**DATA SHOWN**.
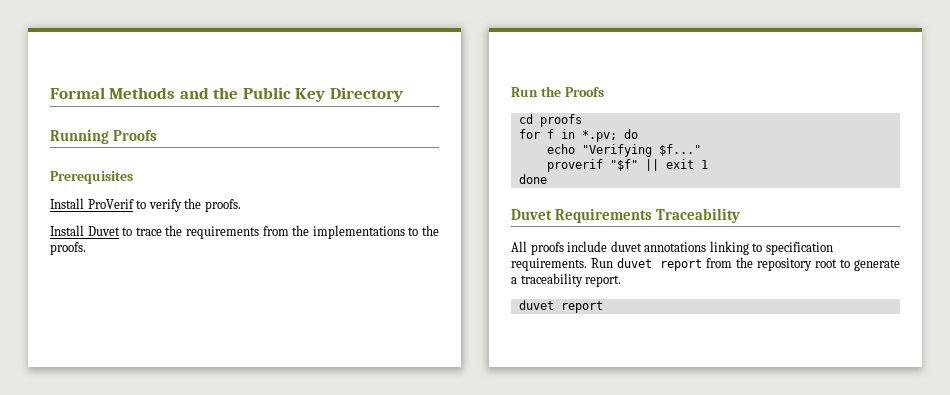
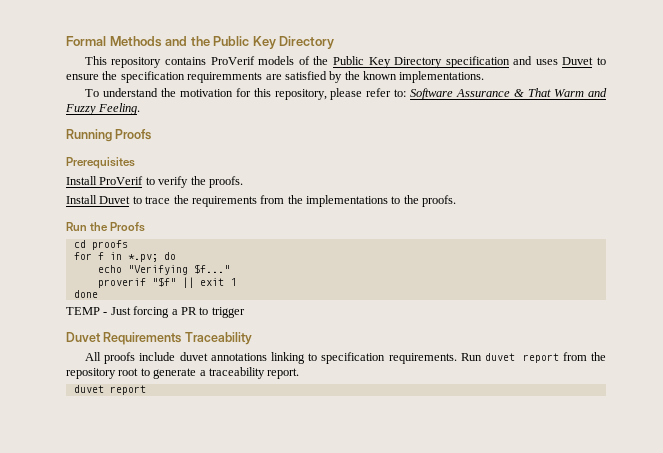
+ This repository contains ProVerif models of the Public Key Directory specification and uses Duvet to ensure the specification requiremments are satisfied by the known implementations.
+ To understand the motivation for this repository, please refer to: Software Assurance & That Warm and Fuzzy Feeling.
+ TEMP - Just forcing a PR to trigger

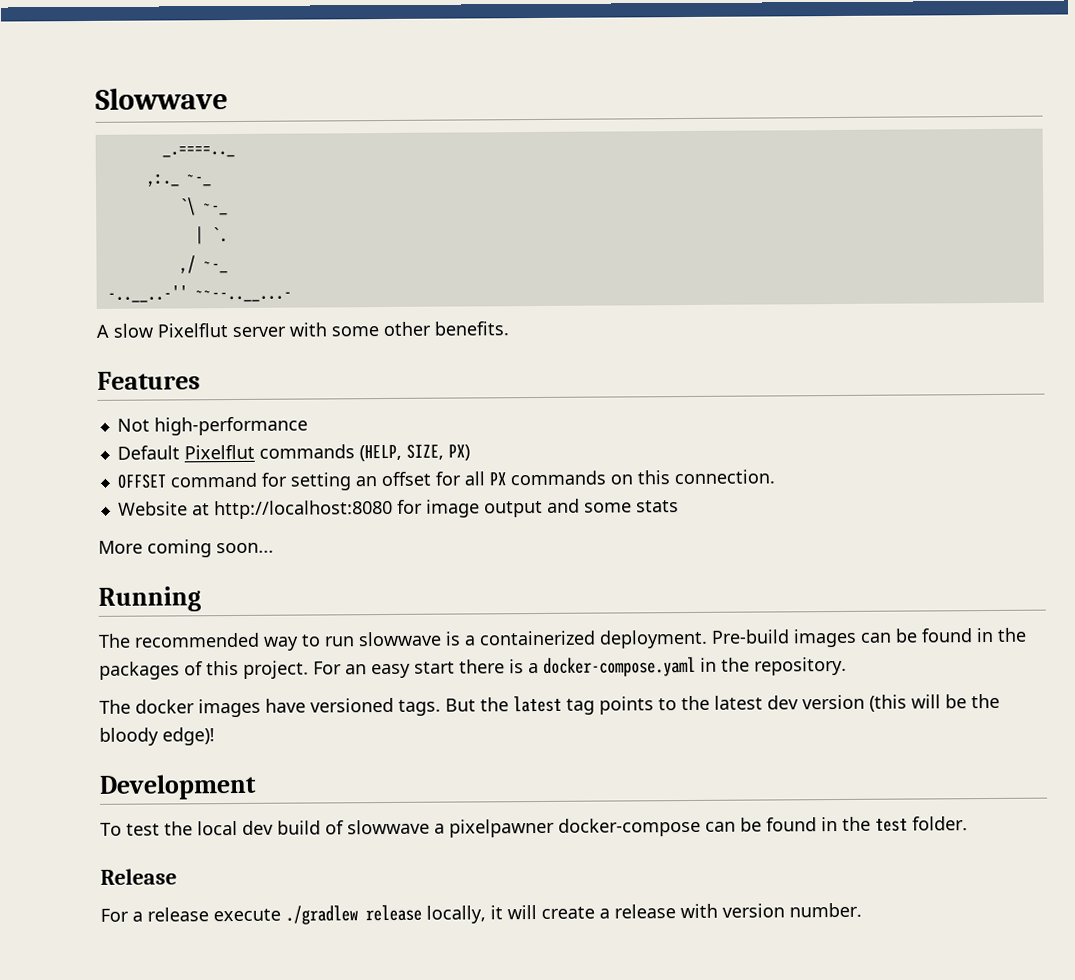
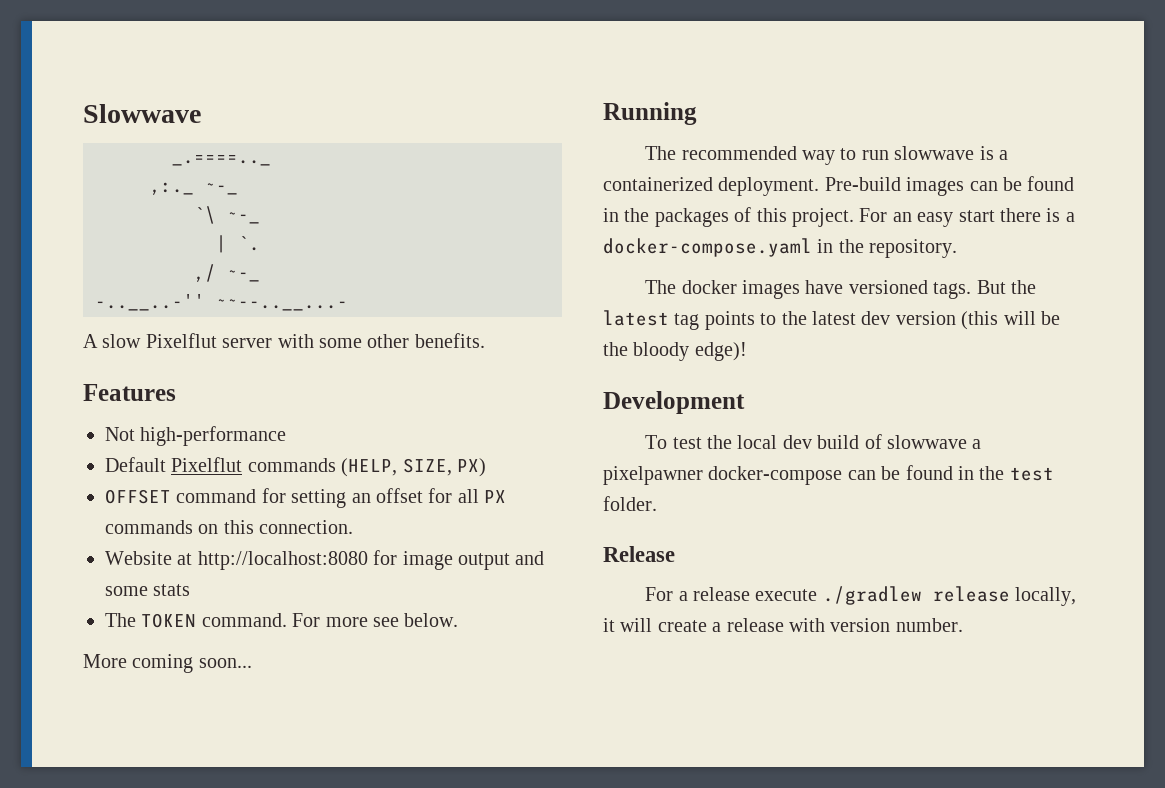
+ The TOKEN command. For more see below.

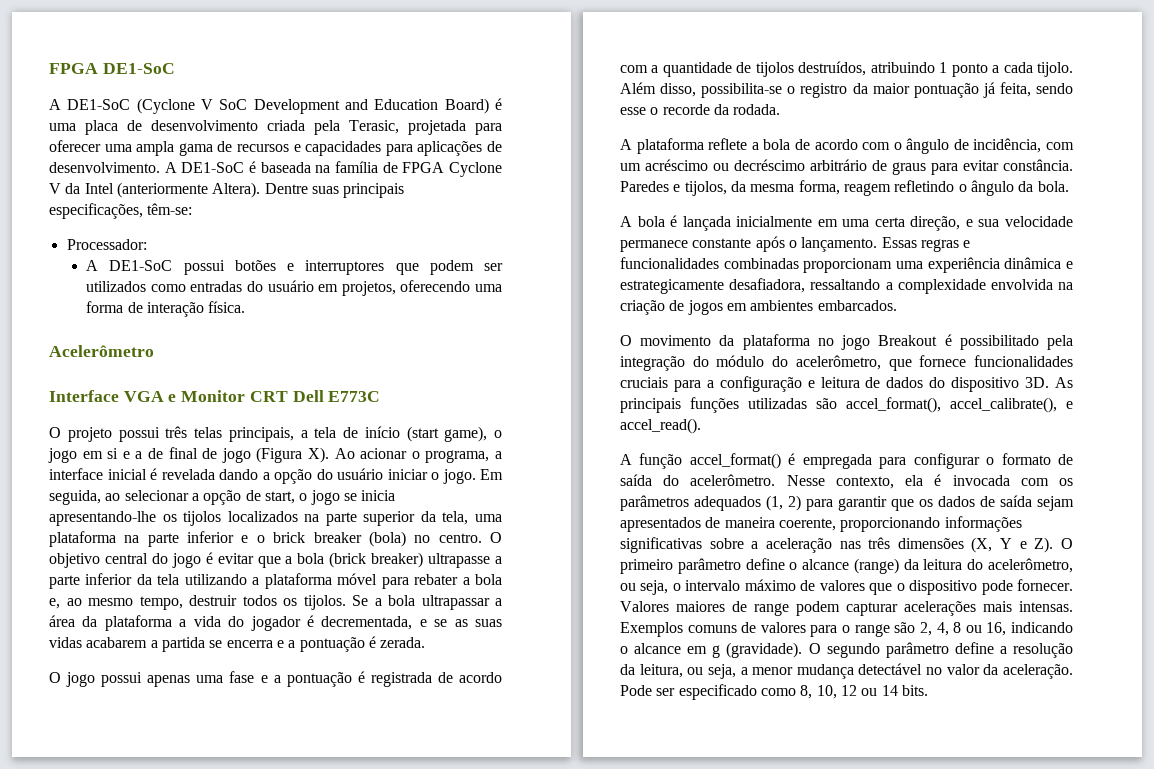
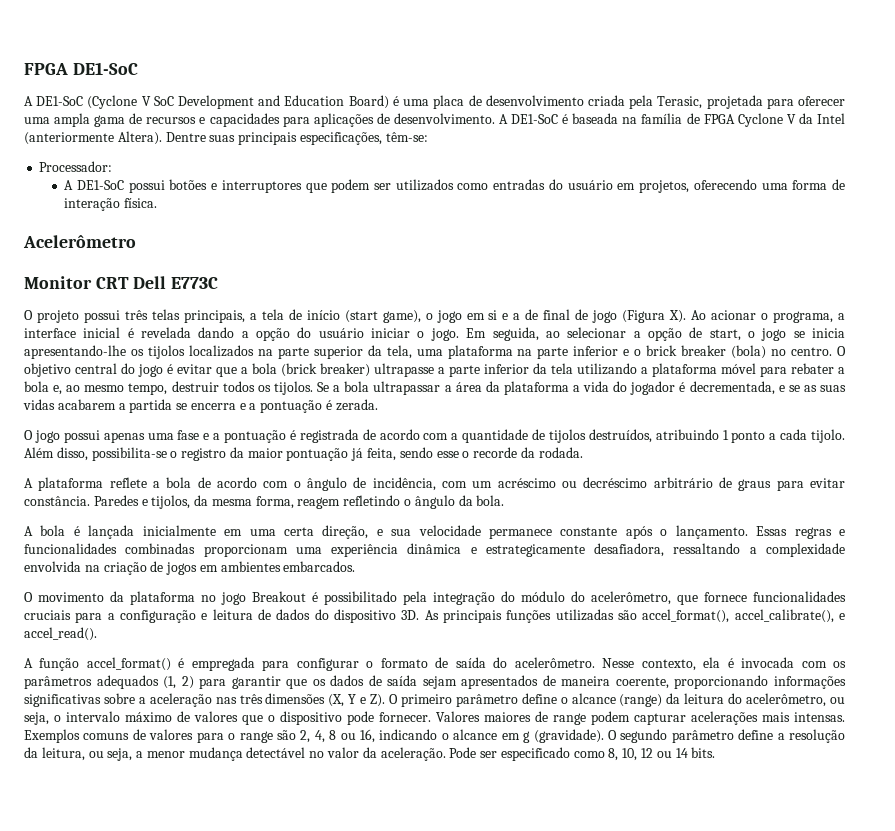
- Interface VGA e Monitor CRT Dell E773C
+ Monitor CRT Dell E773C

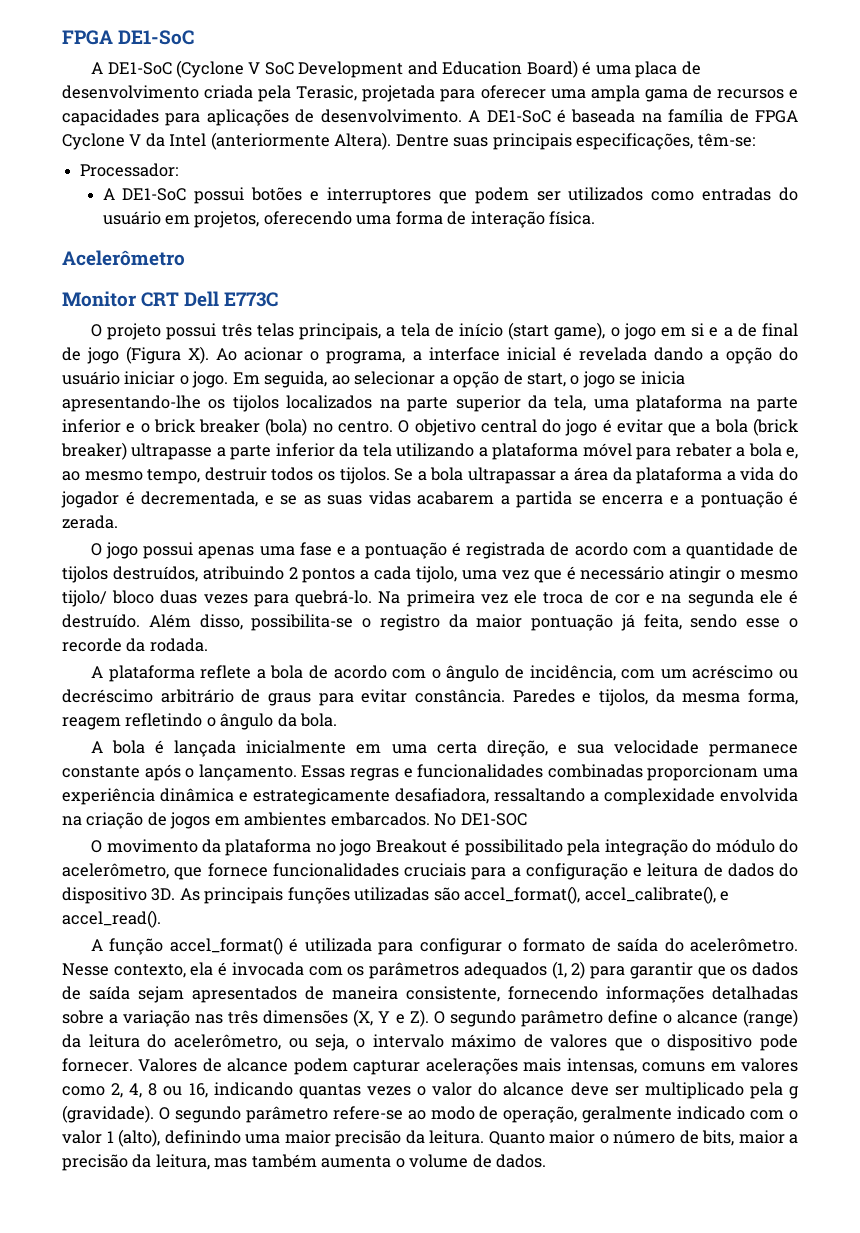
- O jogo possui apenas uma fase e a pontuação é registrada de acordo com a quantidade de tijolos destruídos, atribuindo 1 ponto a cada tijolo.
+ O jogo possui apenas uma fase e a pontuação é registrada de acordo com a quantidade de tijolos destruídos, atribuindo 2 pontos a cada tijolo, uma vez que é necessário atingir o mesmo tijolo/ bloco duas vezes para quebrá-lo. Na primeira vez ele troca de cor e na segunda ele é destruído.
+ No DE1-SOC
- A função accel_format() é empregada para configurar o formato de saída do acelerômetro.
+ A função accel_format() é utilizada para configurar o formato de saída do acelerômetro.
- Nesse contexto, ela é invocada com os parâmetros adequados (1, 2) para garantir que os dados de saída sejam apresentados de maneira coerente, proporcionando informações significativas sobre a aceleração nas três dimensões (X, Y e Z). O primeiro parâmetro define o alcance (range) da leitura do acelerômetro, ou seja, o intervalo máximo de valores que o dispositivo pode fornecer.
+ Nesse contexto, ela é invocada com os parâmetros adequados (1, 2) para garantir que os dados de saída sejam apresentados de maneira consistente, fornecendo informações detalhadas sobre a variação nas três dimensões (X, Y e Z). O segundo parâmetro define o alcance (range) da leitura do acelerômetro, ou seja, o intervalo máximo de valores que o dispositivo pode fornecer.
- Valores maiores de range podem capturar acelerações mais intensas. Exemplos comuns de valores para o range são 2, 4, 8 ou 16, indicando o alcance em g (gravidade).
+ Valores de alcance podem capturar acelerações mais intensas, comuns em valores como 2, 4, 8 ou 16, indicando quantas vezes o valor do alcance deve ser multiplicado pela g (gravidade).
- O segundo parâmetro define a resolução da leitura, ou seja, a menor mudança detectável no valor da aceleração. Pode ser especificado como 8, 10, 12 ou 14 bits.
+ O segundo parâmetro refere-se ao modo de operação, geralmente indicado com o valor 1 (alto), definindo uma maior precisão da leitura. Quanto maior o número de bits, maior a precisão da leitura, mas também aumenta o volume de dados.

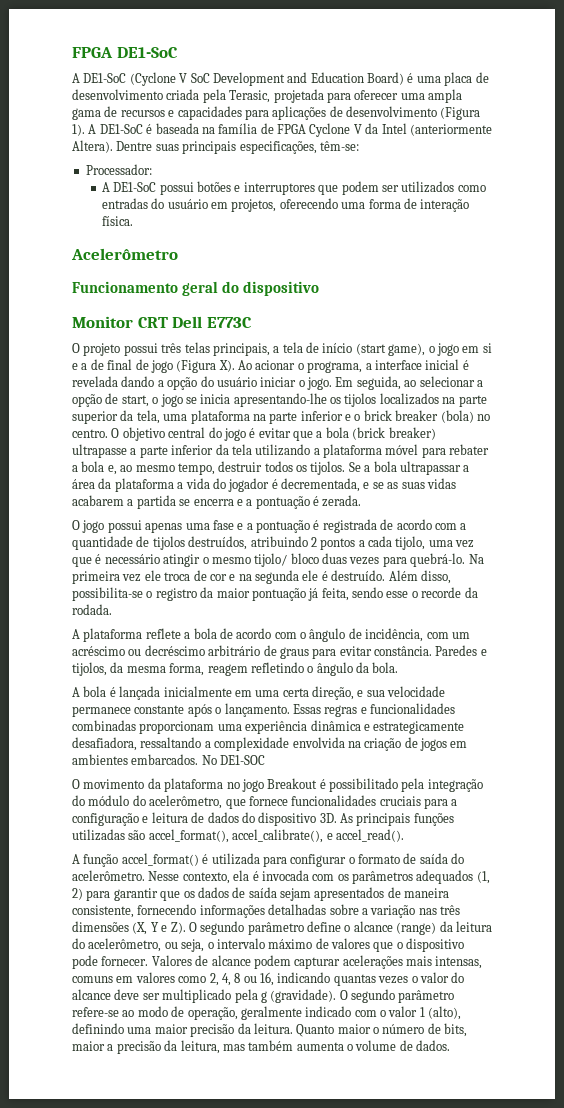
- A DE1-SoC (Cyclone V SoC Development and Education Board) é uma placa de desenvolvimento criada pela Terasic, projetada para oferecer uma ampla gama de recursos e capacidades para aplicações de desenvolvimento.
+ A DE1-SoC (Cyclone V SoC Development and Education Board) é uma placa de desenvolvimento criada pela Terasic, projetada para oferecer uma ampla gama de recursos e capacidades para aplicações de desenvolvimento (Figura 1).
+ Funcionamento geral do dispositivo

**ASSIGNMENT**. Select and copy each line from the data that includes the word "aplicações".

**COMPLETED TASK**.
- A DE1-SoC (Cyclone V SoC Development and Education Board) é uma placa de desenvolvimento criada pela Terasic, projetada para oferecer uma ampla gama de recursos e capacidades para aplicações de desenvolvimento.
+ A DE1-SoC (Cyclone V SoC Development and Education Board) é uma placa de desenvolvimento criada pela Terasic, projetada para oferecer uma ampla gama de recursos e capacidades para aplicações de desenvolvimento (Figura 1).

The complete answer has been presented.